FORTH-ModelBasedTracker / MonocularRGB_3D_Handpose_WACV18

Using a single RGB frame for real time 3D hand pose estimation in the wild
164 stars 30 forks source link

Some questions about the functions in the PyCeresIK #15

Closed Vincent-2017 closed 5 years ago

Vincent-2017 commented 5 years ago

Hello, I have some questions about the functions in the PyCeresIK.
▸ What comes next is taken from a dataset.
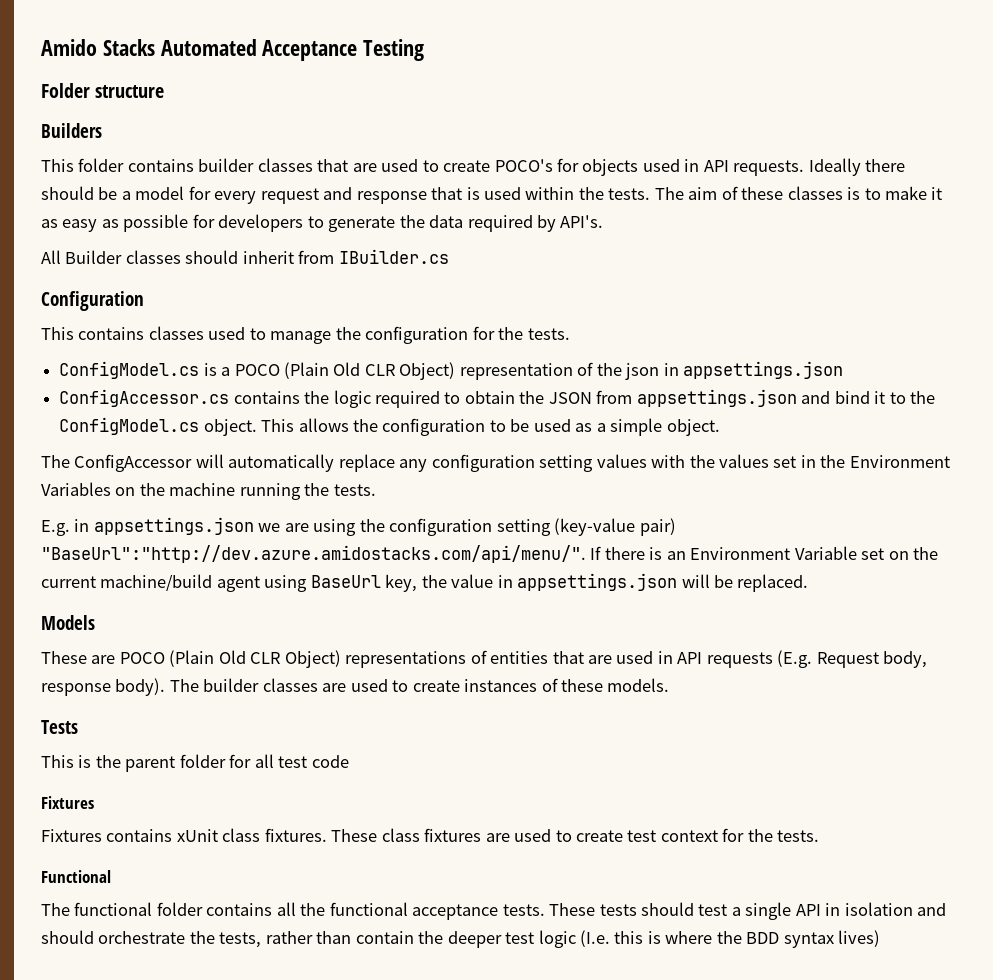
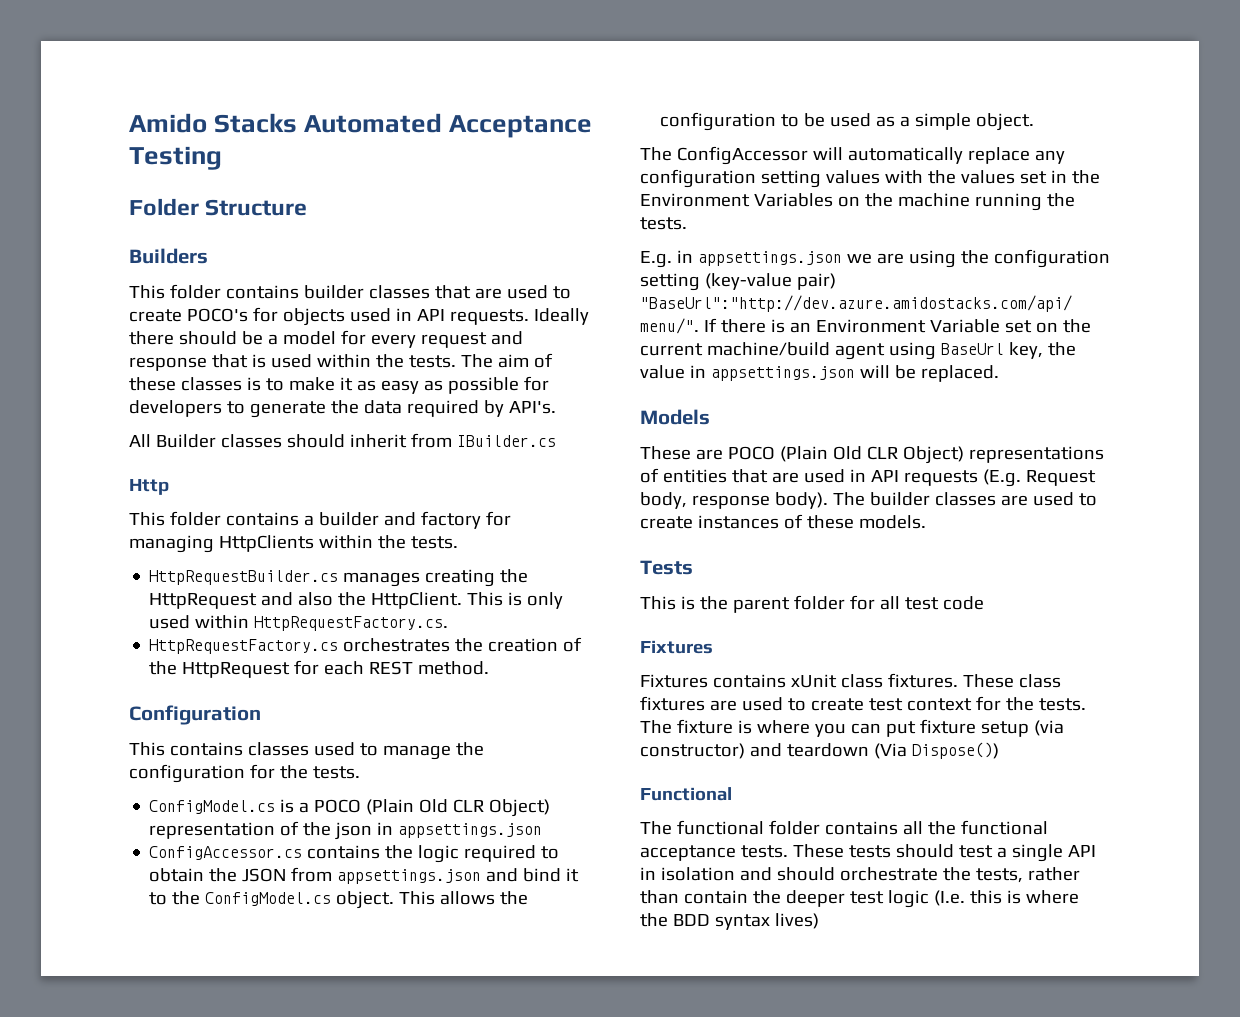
[95,85,165,98] structure -> [205,199,308,216] Structure
(449, 256) none -> [129,479,169,495] [129,511,511,529] [129,535,458,553] [149,569,529,587] [149,592,564,609] [149,615,449,631] [149,637,583,654] [149,660,490,678] // Http // This folder contains a builder and factory for managing HttpClients within the tests. // HttpRequestBuilder.cs manages creating the HttpRequest and also the HttpClient. This is only used within HttpRequestFactory.cs. // HttpRequestFactory.cs orchestrates the creation of the HttpRequest for each REST method.
(820, 836) none -> [640,719,1064,737] [640,742,999,759] The fixture is where you can put fixture setup (via constructor) and teardown (Via Dispose())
compute kp using model initial pose

points2d = pose_estimator.ba.decodeAndProject(pose_estimator.model.init_pose, clb) In the function, the joints angles are used for forward kinematics model and then 3d positions are projected to the image. I want to know the whether the forward kinematics model is included in PyCeresIK and how to use the forward/inverse kinematics model. rgbKp = IK.Observations(IK.ObservationType.COLOR, clb, keypoints) obsVec = IK.ObservationsVector([rgbKp, ]) Could you give a description for the two functions? In your paper, the camera parameters are known and used. When you test your method in the youtube vedio, the generic calibration parameters are metioned, I want to know what does the generic calibration parameters mean? Thank you!

padeler commented 5 years ago

Hello, The hand kinematics are part of the hand model. The model files are in "models/hand_skinned.*" and they are produced using the hand_skinned.blend file. We do not provide the code for creating models in our format from blend files neither. This codebase is part of a bigger library developed internally and it is not open source (at least for now).

You can use the PyCeresIK.decode to convert the 27 hand parameters to 3D points or the PyCeresIK.decodeAndProject that will also project the 3D points to the camera plane described by the calib parameter.

The Calibration is stored into the json file located in the res folder. You can adapt it to your needs.

Regarding IK.Observations it creates a data structure for the 2D joint locations detected by a given camera (hence the clb argument). This data structure is then used by the IK solver. The IK.ObservationType in this work is always COLOR since we are only concerned with RGB input and not depth cameras.

Finally the IK.ObservationVector gets a list of IK.Observations. Different observations might come from different cameras. If you provide multiple cameras with appropriate calibrations (intrinsics, extrinsics distortion), the solver will optimize for all of them. In the WACV18 work we are only working with a single RGB input so this vector contains only one set of observations.

Regarding the "generic" calibration used in the qualitative video. I just set it to some plausible values that fit the video resolutio. To be specific the json file used for the PMJ video is:

{
    "CalibReprError": 0.0,
    "CameraMatrix": [
        [
            675.91,
            0.0,
            609.15
        ],
        [
            0.0,
            678.5,
            358.2
        ],
        [
            0.0,
            0.0,
            1.0
        ]
    ],
    "CameraID": 0,
    "Distortion": [
        0.0,
        0.0,
        0.0,
        0.0,
        0.0
    ],
    "Dims": [
        1280,
        720
    ],
    "Translation": [
        0.0,
        0.0,
        0.0
    ],
    "Rotation": [
        0.0,
        0.0,
        0.0
    ]
}

Note: This is not the intrinsics for the camera that was used in the PMJ video (we did not have access to that camera). It uses focal length and camera center values from a calibration of a camera shooting at the same resolution. Best results will be obtained with proper camera calibration.

Vincent-2017 commented 5 years ago

Thank you very much!

Amebradi commented 4 years ago

Hello Dr.Panteleris, Thanks for the instruction. I have a question regarding IK.Observations. If I already have 3D estimation of joints, what arguments should I pass for Ik.ObservationType to compute inverse kinematics [Currently, for single RGB image, IK.ObservationType.COLOR is being used]. Your help would be greatly appreciated. Thanks.

padeler commented 4 years ago

Hello. I am sorry for the late reply.

There was experimental support for 3D points. However I cannot guaranty that it will work. This codebase is old and no longer maintained.

If you supply observations with ObservationType.DEPTH you can utilize the 3D information. Each observation of type DEPTH is expected to be a Vec4: [x,y,d,c]. Where x,y are pixel coordinates (location of the joint on the image, d is the depth values (as it would be measured by a depth sensor (in your case the Z value of your 3D point), and c is the confidence.